=== Begin Enclosure ===

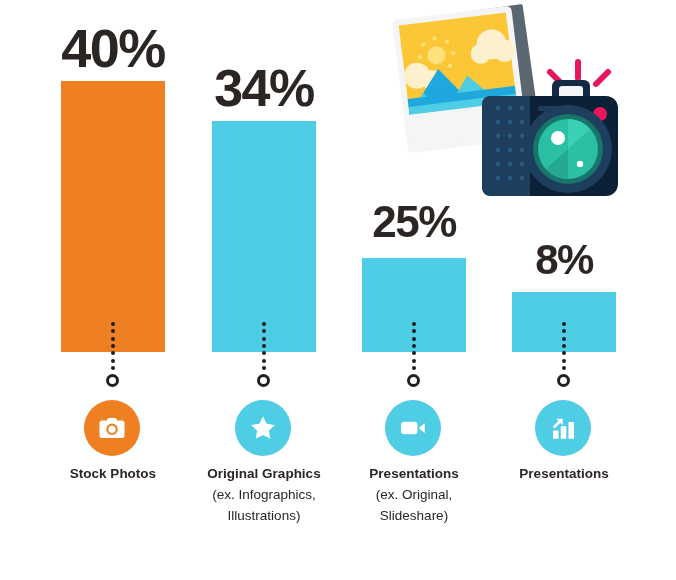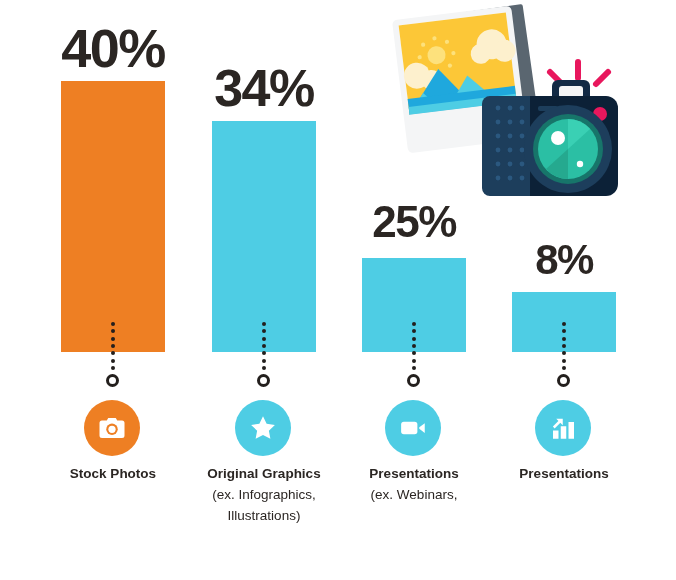--- a/index.html
+++ b/index.html
@@ -273,21 +273,22 @@
   </div>
   <div class="ring" style="left:407px; top:374px;"></div>
   <div class="circ" style="left:385px; top:400px; background:#4ecde4;">
     <svg width="30" height="30" viewBox="0 0 24 24">
       <rect x="2.5" y="7" width="13" height="10" rx="2.2" fill="#ffffff"></rect>
       <path d="M17 11.4l4.4-3.3v7.8L17 12.6z" fill="#ffffff"></path>
     </svg>
   </div>
   <div class="caption" style="left:333px; top:464px; width:162px;">
     <div class="main">Presentations</div>
-    <div class="sub">(ex. Webinars,</div>
+    <div class="sub">(ex. Original,</div>
+    <div class="sub">Slideshare)</div>
   </div>
 
   <div class="pct" style="left:512px; width:104px; top:239px; font-size:42px;">8%</div>
   <div class="bar" style="left:512px; width:104px; height:60px;">
     <div class="bar-rect" style="height:60px; background:#4ecde4;"></div>
   </div>
   <div class="connector" style="left:561px; top:322px; height:48px;">
     <span class="dot"></span>
     <span class="dot"></span>
     <span class="dot"></span>

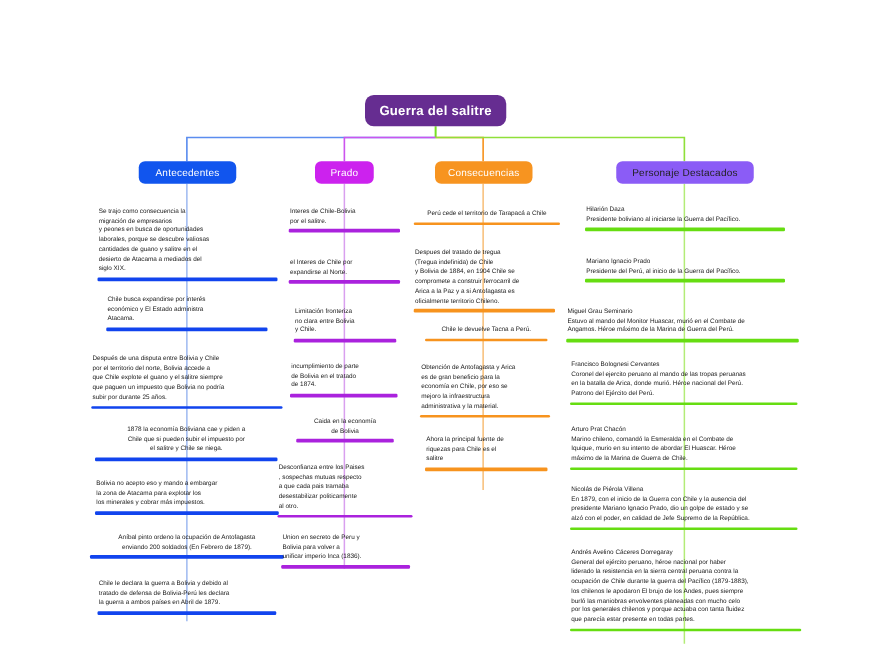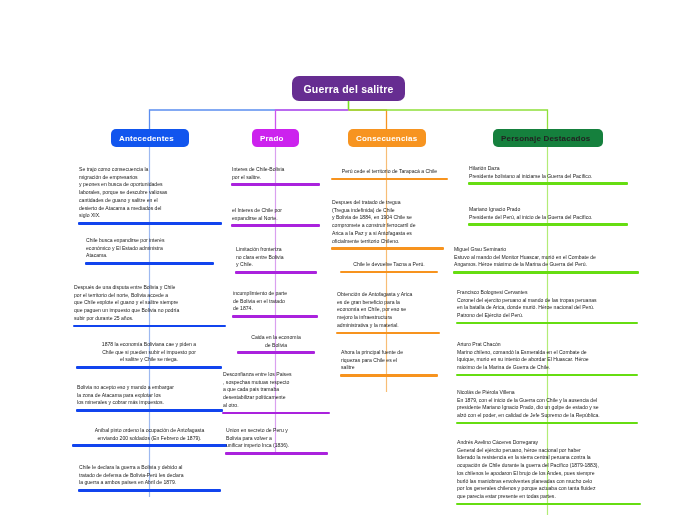--- a/index.html
+++ b/index.html
@@ -25,33 +25,33 @@
     display:flex;align-items:center;justify-content:center;
     letter-spacing:.2px;
     z-index:5;
   }
 
   
   .chip{
     position:absolute;
     height:18px;
     border-radius:5px;
-    display:flex;align-items:center;
-    font-size:8px;font-weight:bold;
+    display:flex;align-items:center;justify-content:center;
+    font-size:8px;font-weight:normal;
     color:#ffffff;
     letter-spacing:.2px;
     z-index:5;
     white-space:nowrap;
     padding:0 8px;
     box-sizing:border-box;
   }
   .chip-antecedentes{left:111px;top:129px;width:78px;background:#1155ee;}
   .chip-causa{left:252px;top:129px;width:47px;background:#cc22ee;}
   .chip-consecuencias{left:348px;top:129px;width:78px;background:#f79420;}
-  .chip-personaje{left:493px;top:129px;width:110px;background:#15803d;color:#222222;}
+  .chip-personaje{left:493px;top:129px;width:110px;background:#8b5cf6;color:#222222;}
 
   
   .leaf{
     position:absolute;
     z-index:4;
   }
   .leaf .txt{
     font-size:5.1px;
     line-height:1.52;
     color:#1a1a1a;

=== End Enclosure ===

For every line of the records with the string "personaje", add one to a tally; give the final tally alone.

2